Find what cites a paper (incoming citations)
# Get works that CITE a specific paper
curl -s "https://api.openalex.org/works?filter=cites:W2741809807&sort=cited_by_count:desc&per_page=25&mailto=agent@kortix.ai"
Find related works
# Get related works (algorithmic, based on shared concepts)
curl -s "https://api.openalex.org/works?filter=related_to:W2741809807&per_page=25&mailto=agent@kortix.ai"
Citation chain: follow the references
- Get a seminal paper by DOI
- Find its
referenced_works(what it cites) - Find who cites it (
filter=cites:WORK_ID) - For the most cited citers, repeat
This is how you build a literature graph around a topic.
Author Lookup
# Search for an author
curl -s "https://api.openalex.org/authors?search=Yann+LeCun&mailto=agent@kortix.ai"
# Get an author's works (by OpenAlex author ID)

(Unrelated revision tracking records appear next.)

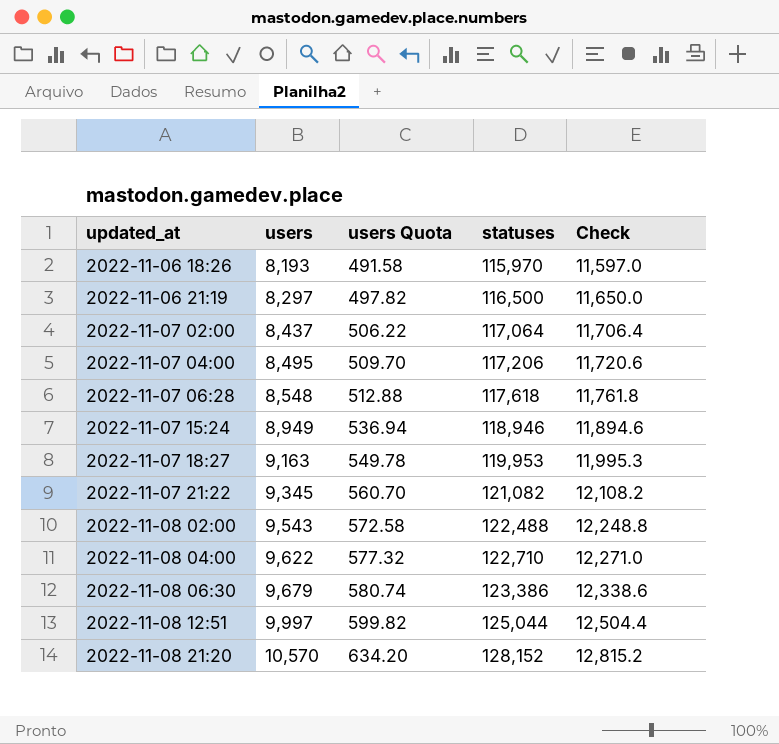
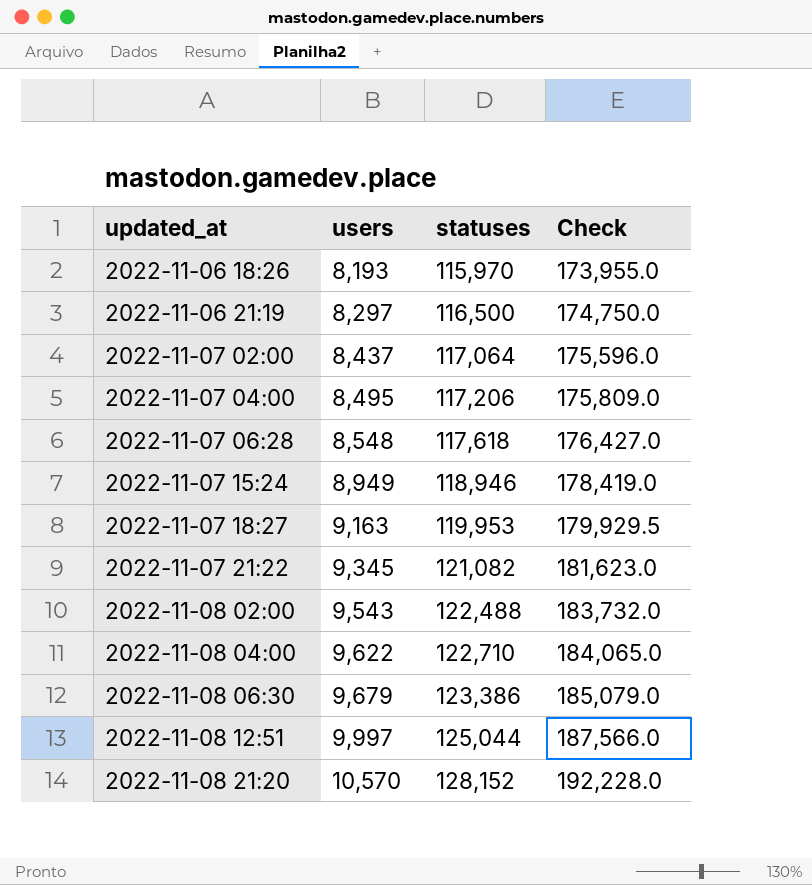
column users Quota | formula: [users] * 0.06 -> none
column Check | formula: [statuses] * 0.1 -> [statuses] * 1.5

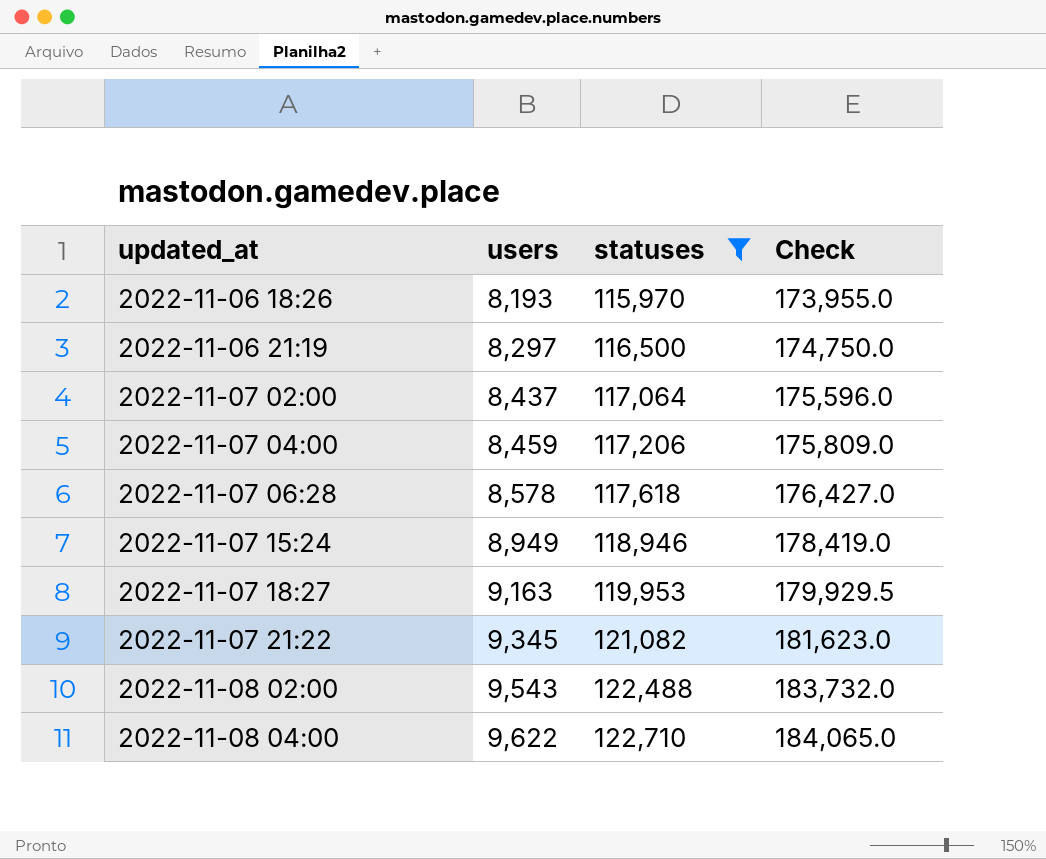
filter: none -> statuses <= 122,710
2022-11-07 04:00 | users: 8,495 -> 8,459
2022-11-07 06:28 | users: 8,548 -> 8,578

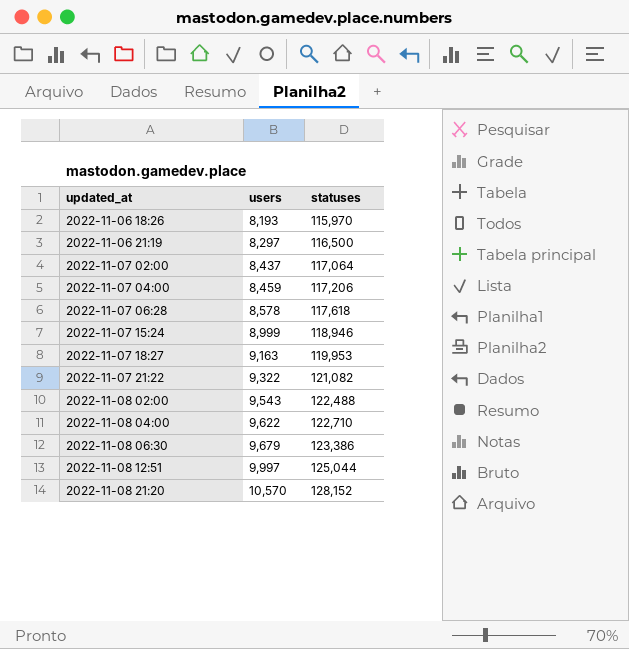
filter: statuses <= 122,710 -> none
column Check | formula: [statuses] * 1.5 -> none
2022-11-07 15:24 | users: 8,949 -> 8,999
2022-11-07 21:22 | users: 9,345 -> 9,322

curl -s "https://api.openalex.org/works?filter=author.id:A5064850633&sort=cited_by_count:desc&per_page=10&mailto=agent@kortix.ai"
# Get an author by ORCID
curl -s "https://api.openalex.org/authors/orcid:0000-0001-6187-6610?mailto=agent@kortix.ai"
Lookup by External ID
# By DOI
curl -s "https://api.openalex.org/works/doi:10.1038/s41586-021-03819-2?mailto=agent@kortix.ai"
# By PubMed ID
curl -s "https://api.openalex.org/works/pmid:14907713?mailto=agent@kortix.ai"
# By arXiv ID (via DOI)
curl -s "https://api.openalex.org/works/doi:10.48550/arXiv.2303.08774?mailto=agent@kortix.ai"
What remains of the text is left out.